DATASET EXCERPTS section start

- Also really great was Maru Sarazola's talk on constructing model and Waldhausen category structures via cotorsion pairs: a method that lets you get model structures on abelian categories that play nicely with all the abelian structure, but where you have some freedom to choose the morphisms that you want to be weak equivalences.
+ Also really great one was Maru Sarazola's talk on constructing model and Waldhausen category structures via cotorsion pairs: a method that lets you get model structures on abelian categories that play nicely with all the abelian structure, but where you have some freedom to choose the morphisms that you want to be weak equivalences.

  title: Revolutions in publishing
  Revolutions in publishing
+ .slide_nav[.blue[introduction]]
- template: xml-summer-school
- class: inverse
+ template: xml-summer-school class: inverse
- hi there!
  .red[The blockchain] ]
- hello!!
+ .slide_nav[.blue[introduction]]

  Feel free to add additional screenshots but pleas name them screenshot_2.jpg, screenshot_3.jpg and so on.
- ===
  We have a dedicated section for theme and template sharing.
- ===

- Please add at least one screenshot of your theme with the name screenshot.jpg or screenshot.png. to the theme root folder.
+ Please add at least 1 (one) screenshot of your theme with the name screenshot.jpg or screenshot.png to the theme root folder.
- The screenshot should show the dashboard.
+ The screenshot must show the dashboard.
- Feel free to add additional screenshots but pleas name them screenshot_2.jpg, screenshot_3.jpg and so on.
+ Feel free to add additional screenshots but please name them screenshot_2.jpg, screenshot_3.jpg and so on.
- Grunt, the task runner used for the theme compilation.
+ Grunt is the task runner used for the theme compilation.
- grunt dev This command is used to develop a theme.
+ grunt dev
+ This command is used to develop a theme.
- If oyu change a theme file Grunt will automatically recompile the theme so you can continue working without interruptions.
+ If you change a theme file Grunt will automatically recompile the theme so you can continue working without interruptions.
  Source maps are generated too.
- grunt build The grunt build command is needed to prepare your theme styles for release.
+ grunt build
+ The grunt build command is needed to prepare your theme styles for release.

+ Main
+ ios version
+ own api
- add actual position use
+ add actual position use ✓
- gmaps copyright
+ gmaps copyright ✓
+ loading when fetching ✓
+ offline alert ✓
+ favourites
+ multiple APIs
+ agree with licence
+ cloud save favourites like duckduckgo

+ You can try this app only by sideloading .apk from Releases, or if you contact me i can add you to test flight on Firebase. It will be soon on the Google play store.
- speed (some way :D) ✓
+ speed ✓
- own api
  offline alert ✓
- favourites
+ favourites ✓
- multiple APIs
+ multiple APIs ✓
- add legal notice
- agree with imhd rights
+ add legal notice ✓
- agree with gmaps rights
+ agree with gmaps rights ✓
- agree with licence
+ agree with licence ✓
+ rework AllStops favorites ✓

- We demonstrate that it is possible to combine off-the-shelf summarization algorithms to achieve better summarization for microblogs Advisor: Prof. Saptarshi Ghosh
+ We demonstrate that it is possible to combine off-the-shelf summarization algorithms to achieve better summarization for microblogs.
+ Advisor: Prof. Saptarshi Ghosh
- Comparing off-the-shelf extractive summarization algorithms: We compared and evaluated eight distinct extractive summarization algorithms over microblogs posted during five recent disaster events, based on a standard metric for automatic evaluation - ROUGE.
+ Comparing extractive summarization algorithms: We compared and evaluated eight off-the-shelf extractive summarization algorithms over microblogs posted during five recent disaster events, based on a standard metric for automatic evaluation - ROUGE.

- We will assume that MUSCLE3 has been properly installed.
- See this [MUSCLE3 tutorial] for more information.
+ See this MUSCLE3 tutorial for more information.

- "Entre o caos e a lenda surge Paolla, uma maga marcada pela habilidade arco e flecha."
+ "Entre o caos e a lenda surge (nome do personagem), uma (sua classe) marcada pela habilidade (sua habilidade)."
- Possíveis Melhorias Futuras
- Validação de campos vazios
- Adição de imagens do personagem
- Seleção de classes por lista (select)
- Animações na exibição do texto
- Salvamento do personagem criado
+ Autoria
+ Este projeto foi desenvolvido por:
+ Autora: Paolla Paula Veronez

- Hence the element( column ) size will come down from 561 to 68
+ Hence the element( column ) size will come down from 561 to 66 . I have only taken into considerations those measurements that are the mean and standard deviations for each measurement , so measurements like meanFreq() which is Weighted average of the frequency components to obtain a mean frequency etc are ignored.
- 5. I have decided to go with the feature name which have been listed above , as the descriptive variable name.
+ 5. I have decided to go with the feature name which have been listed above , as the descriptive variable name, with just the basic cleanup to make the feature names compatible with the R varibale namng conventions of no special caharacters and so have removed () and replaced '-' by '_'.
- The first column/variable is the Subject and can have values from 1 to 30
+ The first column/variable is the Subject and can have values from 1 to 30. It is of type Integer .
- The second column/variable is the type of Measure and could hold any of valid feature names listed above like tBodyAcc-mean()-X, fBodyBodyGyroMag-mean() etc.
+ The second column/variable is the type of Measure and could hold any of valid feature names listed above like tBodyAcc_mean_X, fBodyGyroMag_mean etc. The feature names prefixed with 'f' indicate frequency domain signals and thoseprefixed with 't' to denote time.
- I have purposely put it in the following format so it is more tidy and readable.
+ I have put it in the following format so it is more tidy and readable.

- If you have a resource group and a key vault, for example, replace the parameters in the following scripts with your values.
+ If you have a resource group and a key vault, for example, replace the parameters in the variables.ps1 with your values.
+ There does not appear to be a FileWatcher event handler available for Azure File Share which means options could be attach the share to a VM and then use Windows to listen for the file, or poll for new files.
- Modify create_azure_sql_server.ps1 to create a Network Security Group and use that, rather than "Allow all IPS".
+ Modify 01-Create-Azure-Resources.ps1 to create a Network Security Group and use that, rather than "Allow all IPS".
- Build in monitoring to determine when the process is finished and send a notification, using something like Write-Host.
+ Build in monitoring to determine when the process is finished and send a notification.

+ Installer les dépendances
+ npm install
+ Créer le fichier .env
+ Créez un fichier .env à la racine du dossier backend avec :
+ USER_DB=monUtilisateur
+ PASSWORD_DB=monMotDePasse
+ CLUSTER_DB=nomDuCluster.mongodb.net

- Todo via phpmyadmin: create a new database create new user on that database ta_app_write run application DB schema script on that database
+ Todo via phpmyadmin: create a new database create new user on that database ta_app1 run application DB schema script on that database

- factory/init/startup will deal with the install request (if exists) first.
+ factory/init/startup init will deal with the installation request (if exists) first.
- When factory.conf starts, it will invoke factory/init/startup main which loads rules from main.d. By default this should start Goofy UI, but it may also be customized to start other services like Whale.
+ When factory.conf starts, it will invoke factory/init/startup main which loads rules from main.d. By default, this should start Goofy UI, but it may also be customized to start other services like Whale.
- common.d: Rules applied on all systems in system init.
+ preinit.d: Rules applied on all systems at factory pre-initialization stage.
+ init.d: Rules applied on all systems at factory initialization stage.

DATASET EXCERPTS section end

- WHAT TO WORK ON: Working from the material above, retype exactly the lines from the one with "- Adição de imagens do personagem" through the one with "etc are ignored.", both included, and only those lines.

- ANSWER FOR THE TASK:
- Adição de imagens do personagem
- Seleção de classes por lista (select)
- Animações na exibição do texto
- Salvamento do personagem criado
+ Autoria
+ Este projeto foi desenvolvido por:
+ Autora: Paolla Paula Veronez

- Hence the element( column ) size will come down from 561 to 68
+ Hence the element( column ) size will come down from 561 to 66 . I have only taken into considerations those measurements that are the mean and standard deviations for each measurement , so measurements like meanFreq() which is Weighted average of the frequency components to obtain a mean frequency etc are ignored.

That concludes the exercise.